REQUIRED WORK ▸
After locating "margin-left: 23px ->" in the listing below, copy that line and each one after it exactly, ending with the line that has "flex-direction: column ->".

GIVEN INFORMATION ▸
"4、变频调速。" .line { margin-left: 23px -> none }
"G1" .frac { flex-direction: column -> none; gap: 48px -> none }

...

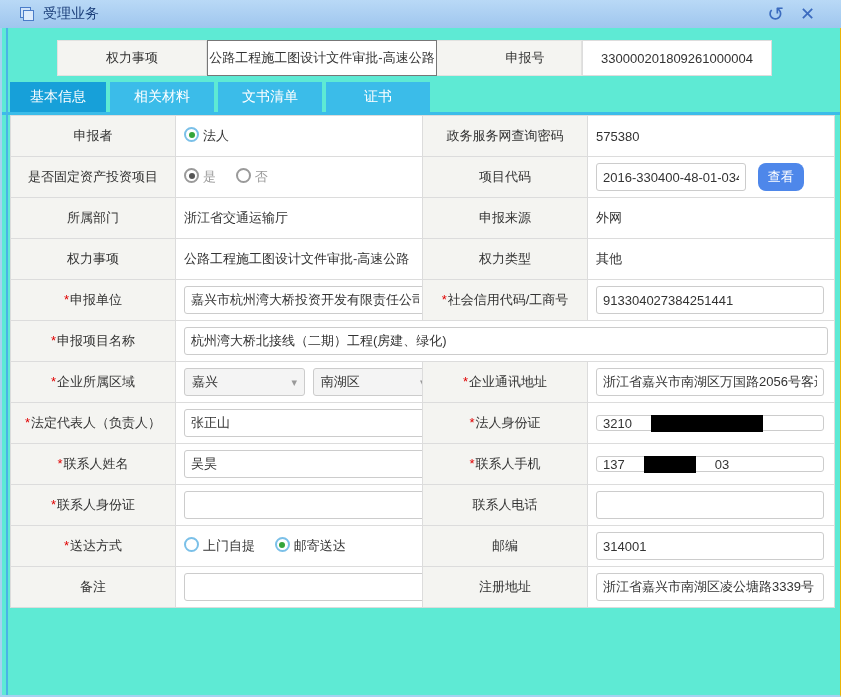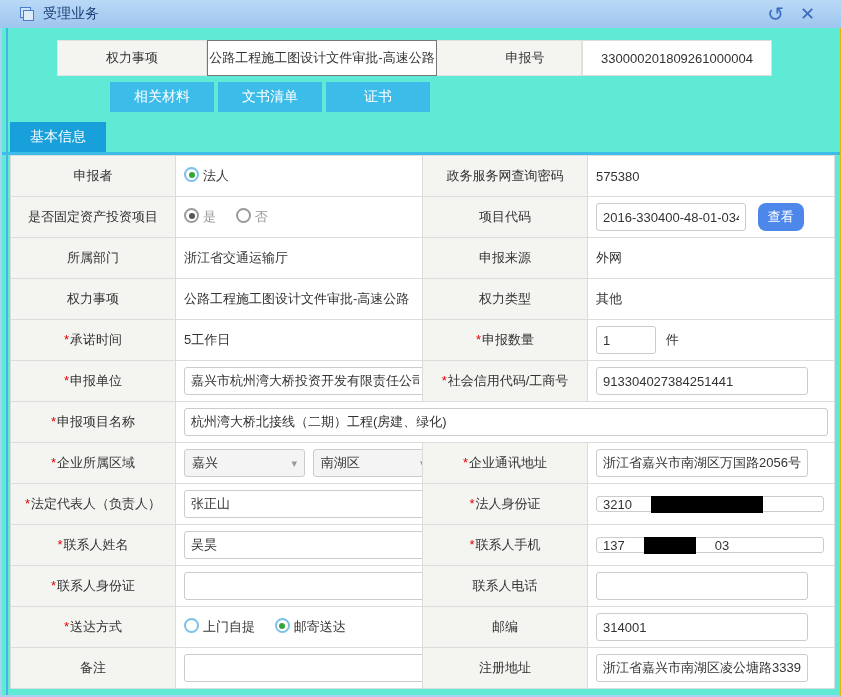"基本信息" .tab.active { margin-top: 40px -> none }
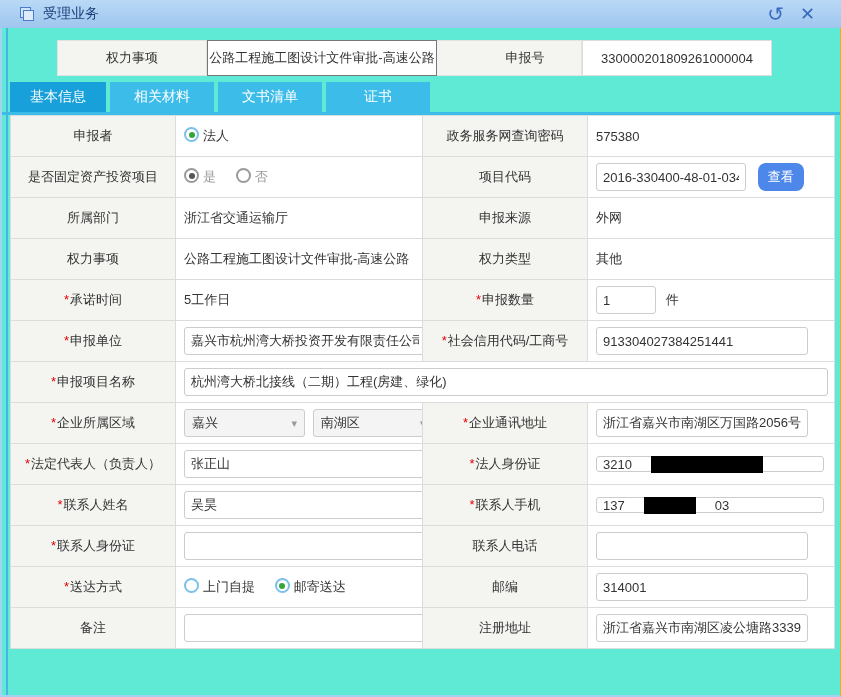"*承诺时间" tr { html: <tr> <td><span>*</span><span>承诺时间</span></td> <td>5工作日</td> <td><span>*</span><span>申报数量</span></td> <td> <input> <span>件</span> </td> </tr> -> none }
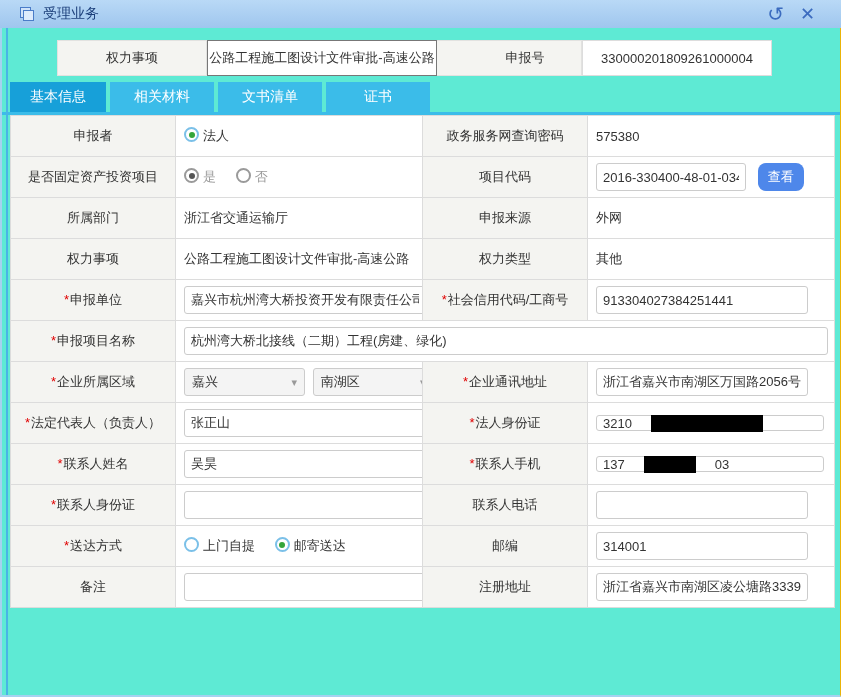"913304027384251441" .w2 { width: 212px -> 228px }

* * *

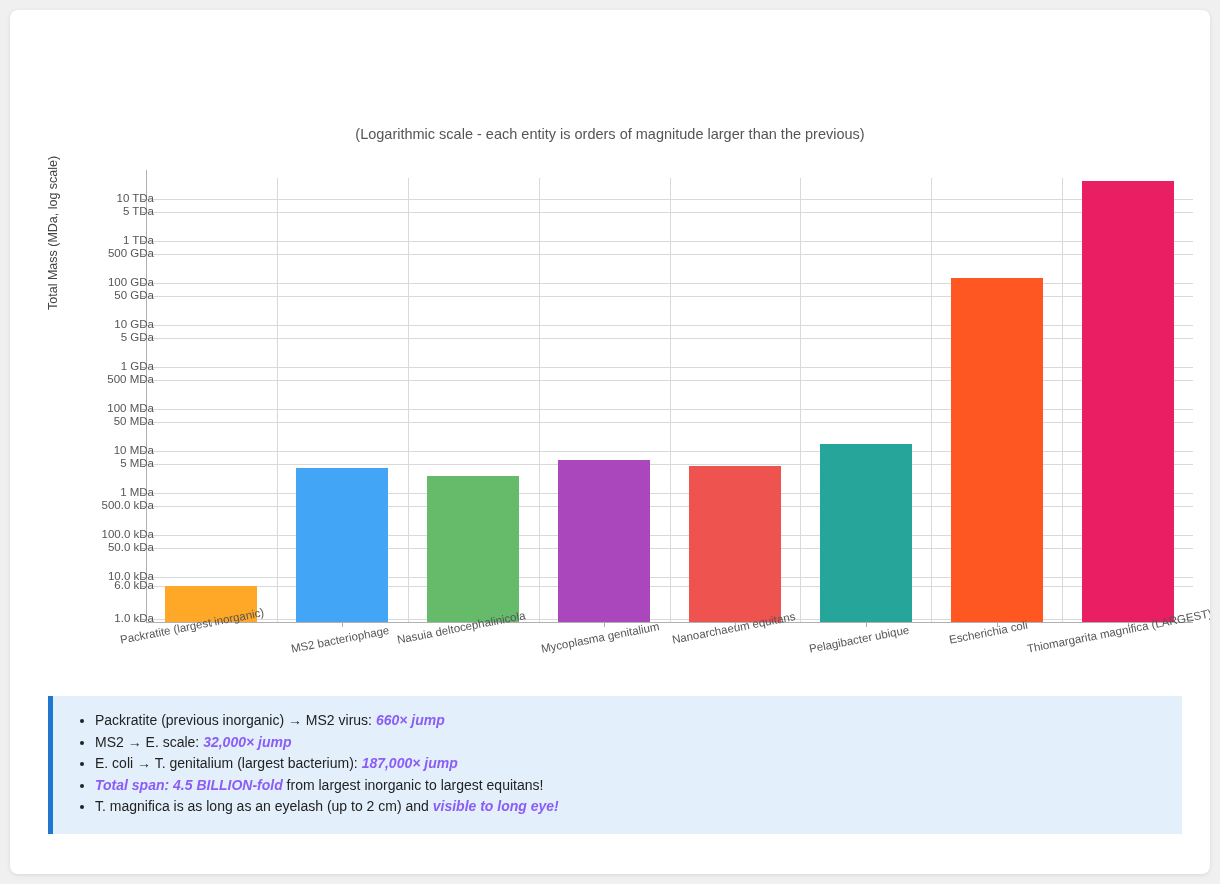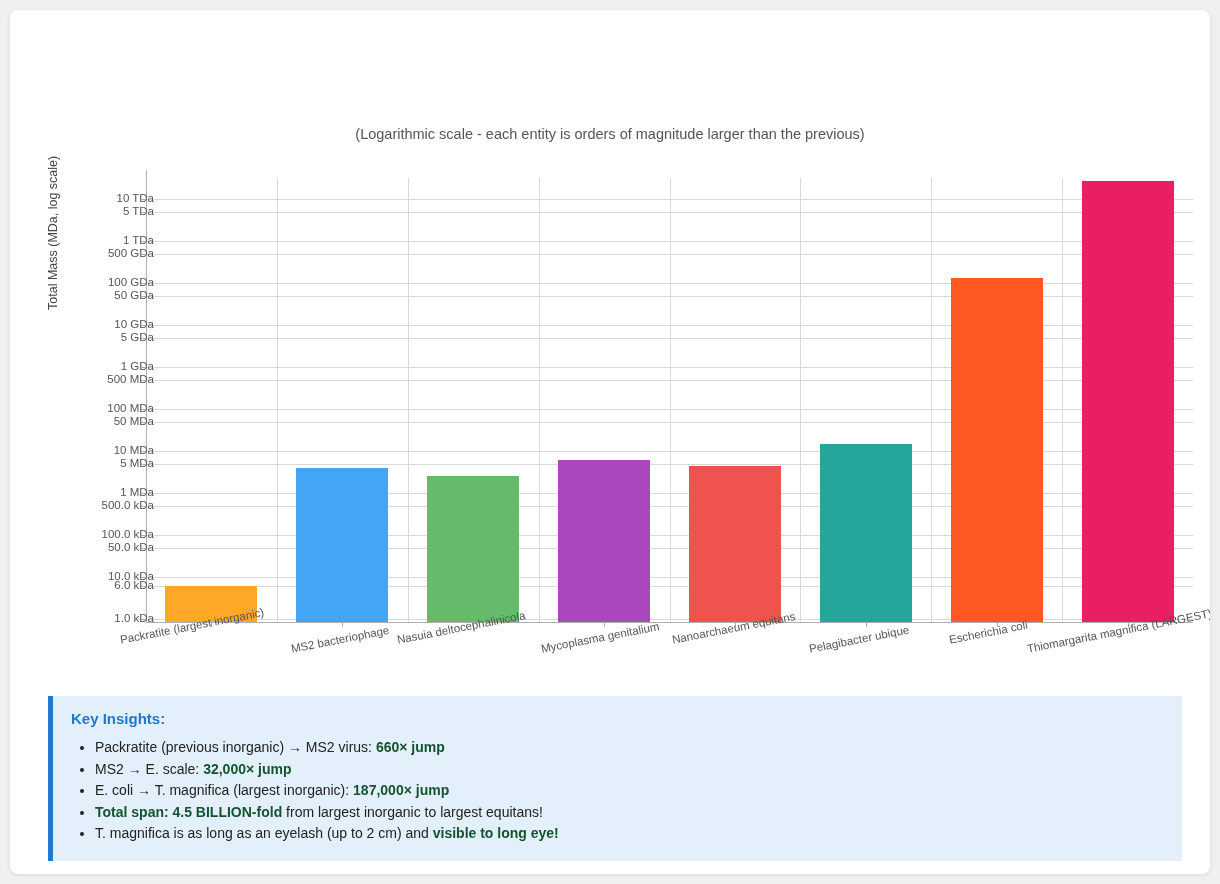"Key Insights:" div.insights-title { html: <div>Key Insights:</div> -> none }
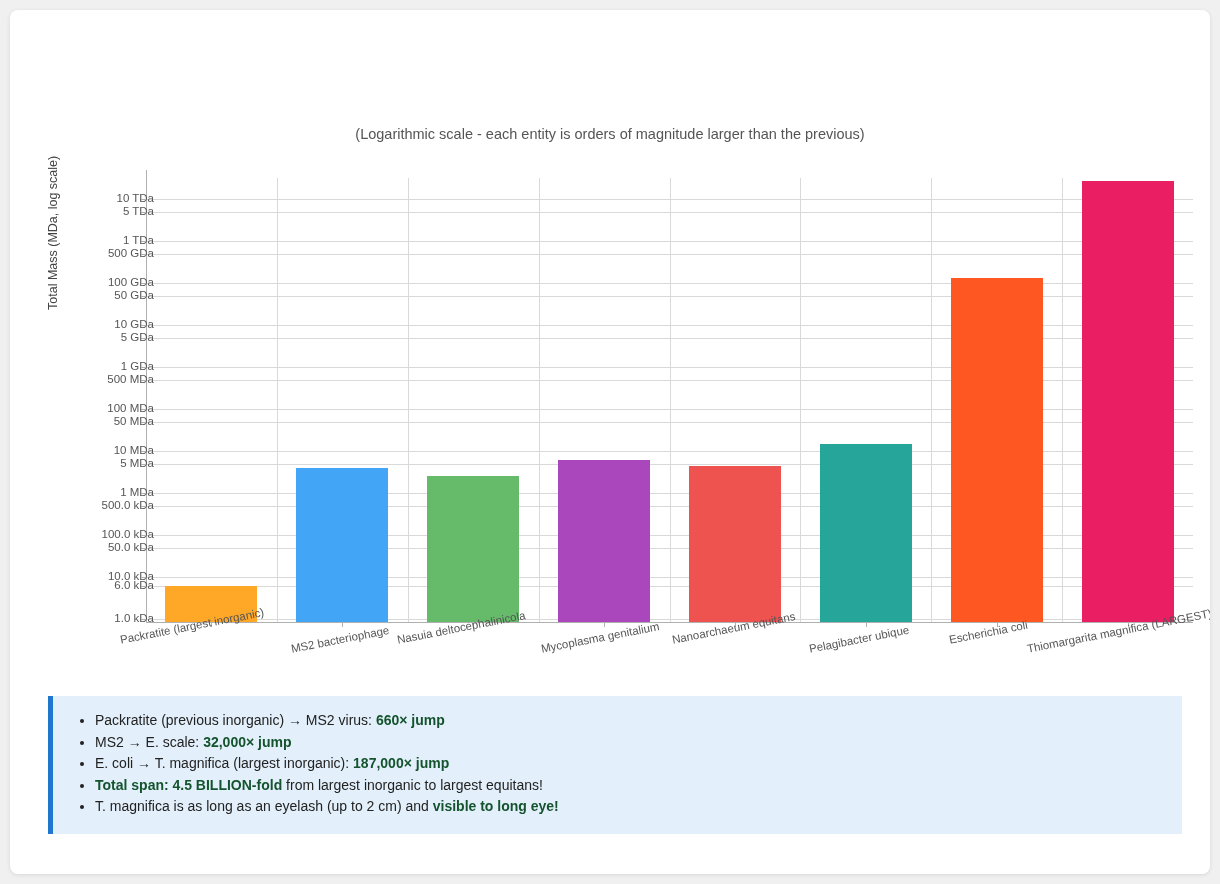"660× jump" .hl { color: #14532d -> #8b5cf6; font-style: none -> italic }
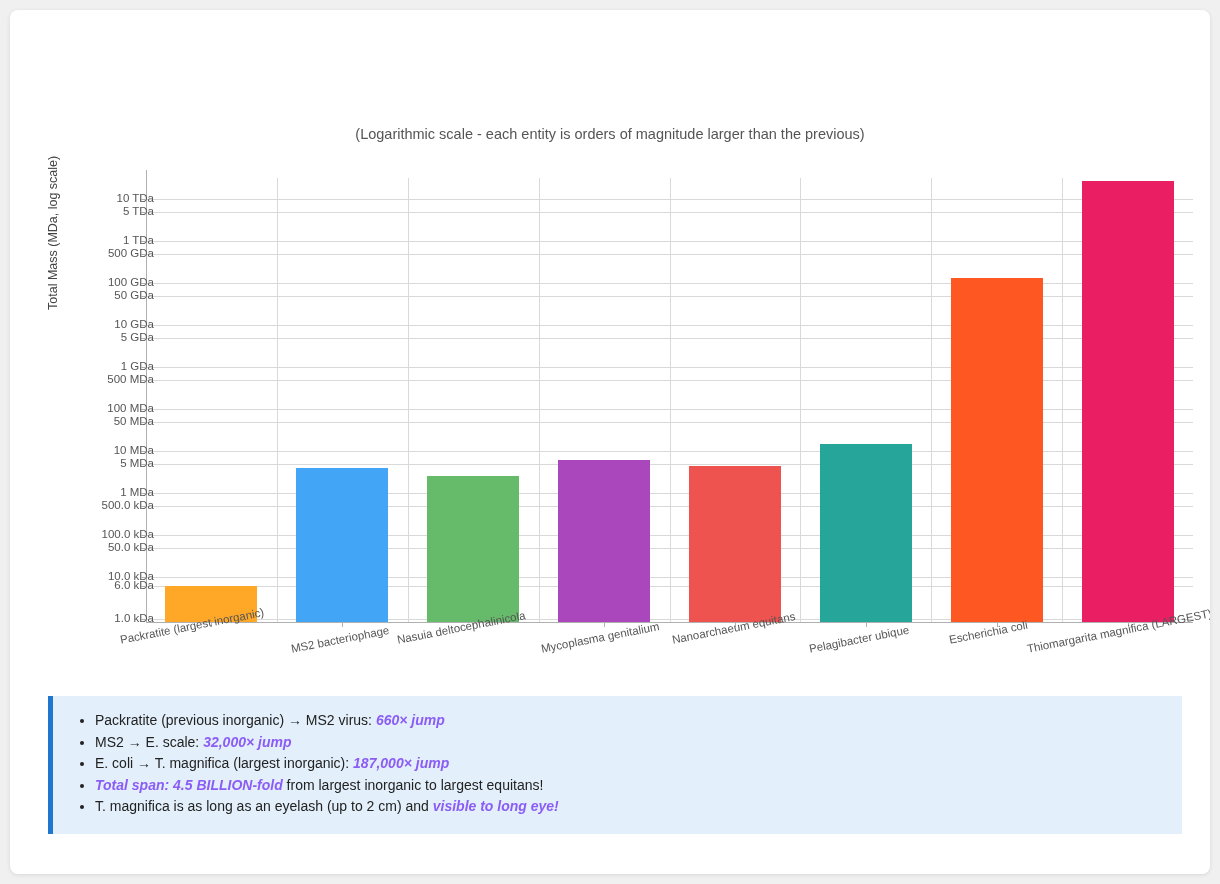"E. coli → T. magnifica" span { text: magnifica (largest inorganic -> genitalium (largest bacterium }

ANSWER SECTION ▸
"4、变频调速。" .line { margin-left: 23px -> none }
"G1" .frac { flex-direction: column -> none; gap: 48px -> none }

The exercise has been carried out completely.